The creator of GPTZero claims his app can quickly and efficiently detect whether an essay is written by a human mind or artificial intelligence (AI), but overwhelming demand crashed the service soon after launch.
Edward Tian, the creator of GPTZero, believes his creation will assist in detecting what he calls “AI plagiarism” helping the likes of high school teachers to grade papers and assignments with confidence.
Chatbots make content creation easy
The launch of chatbots such as ChatGPT and You.com has created a headache for anyone trying to separate hard work from copied work.
According to Tian, who wrote GPTZero over the New Year period, the app should be of assistance to teachers in particular.
“The motivation here is increasing AI plagiarism,” said Tian on Twitter this week before asking, “are high school teachers going to want students using ChatGPT to write their history essays? Likely not.”
Tian wrote the program with assistance from Sreejan Kumar, a PhD candidate at Princeton University.
As MetaNews previously reported, a prompter can easily instruct a Chatbot to write a specified number of words on any topic of their choosing. A prompter can also choose to specify that this document is written in an essay or report style. It’s certainly not a stretch to imagine that a student could swiftly convert any school assignment into a chatbot prompt.
That makes the idea of a chatbot detector extremely compelling, but for now, GPTZero is a victim of its own success. The sheer demand for the app has crashed it more than once in a matter of days, despite Tian’s hosting service upping its hosting and memory.
How GPTZero detects ‘AI plagiarism’
The complete inner workings of GPTZero and its bot detection model are said to be the subject of a future academic paper. In the meantime, Tian has revealed a few details about how GPTZero works in between the down times.
Tian states that one measure used is called “perplexity” which, “is a metric of randomness, or the degree of uncertainty a model has in predicting (assigning probabilities) to a text. Lower perplexity = more AI preferred.”

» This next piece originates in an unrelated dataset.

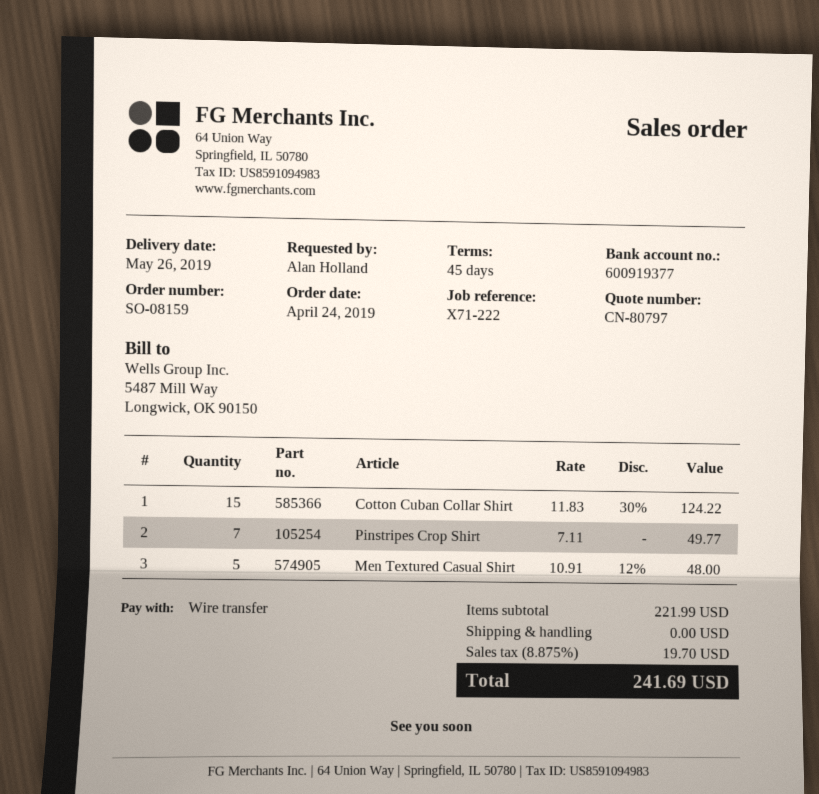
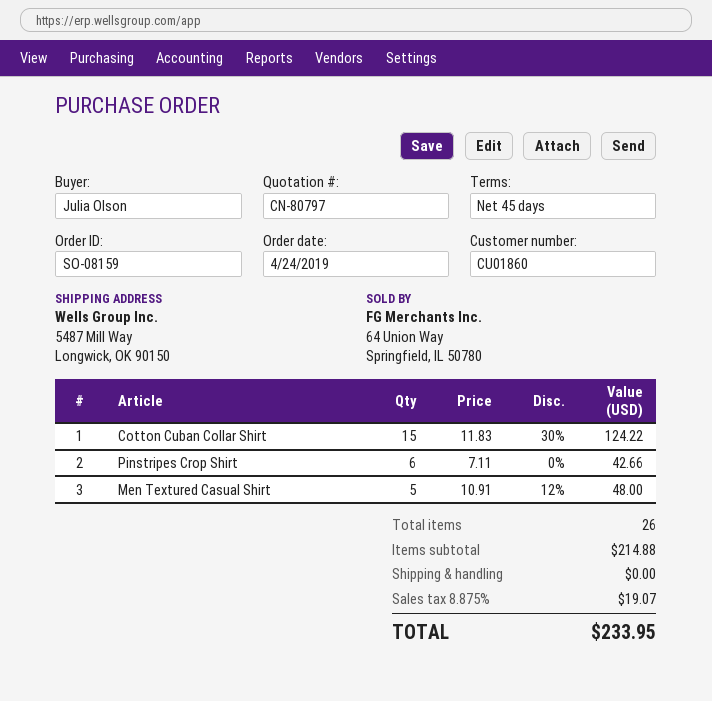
ordered by: Alan Holland -> Julia Olson
Pinstripes Crop Shirt: 7 x 7.11 = 49.77 -> 6 x 7.11 = 42.66
subtotal: 221.99 -> 214.88
tax: 8.875% = 19.70 -> 8.875% = 19.07
total: 241.69 -> 233.95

Tian points out that perplexity is just one measure among many since some human written texts also have low perplexity. Another measure is “burstiness”, or the uniformity of perplexity over time. AIs have more uniform perplexity whereas human writers have variable perplexity.
Hopefully, the final research paper can shed further light on the somewhat abstract concept of perplexity.
Can one bot detect another bot?
With GPTZero struggling to bear the load of demand, MetaNews investigated whether one chatbot could detect the work of another.
MetaNews first prompted You.com with several writing assignments, including on the subject of determining whether an essay was written by a human or a chatbot. These assignments were then submitted to ChatGPT following the prompt, “Is the following text written by a human or a chatbot?:”
In every instance, ChatGPT confidently declared, “The text you provided was written by a human. There are no obvious indicators that the text was generated by a chatbot or AI.”
The simple experiment indicates that bots do not make good detectors of bot-written content.
ChatGPT did go on to elucidate on the tell-tale signs of bot written content. These included “unnatural phrasings or sentence structures” as well as “words or phrases that seem out of place or do not fit in context.”
At this stage in the development of AI-generated content, it seems that most bots have mostly surpassed these early limitations making their work increasingly difficult to detect.
Until Edward Tian and his Harvard friends reveal the secrets of perplexity it seems that chatbots and high school teachers alike may remain equally perplexed by AI-created essays.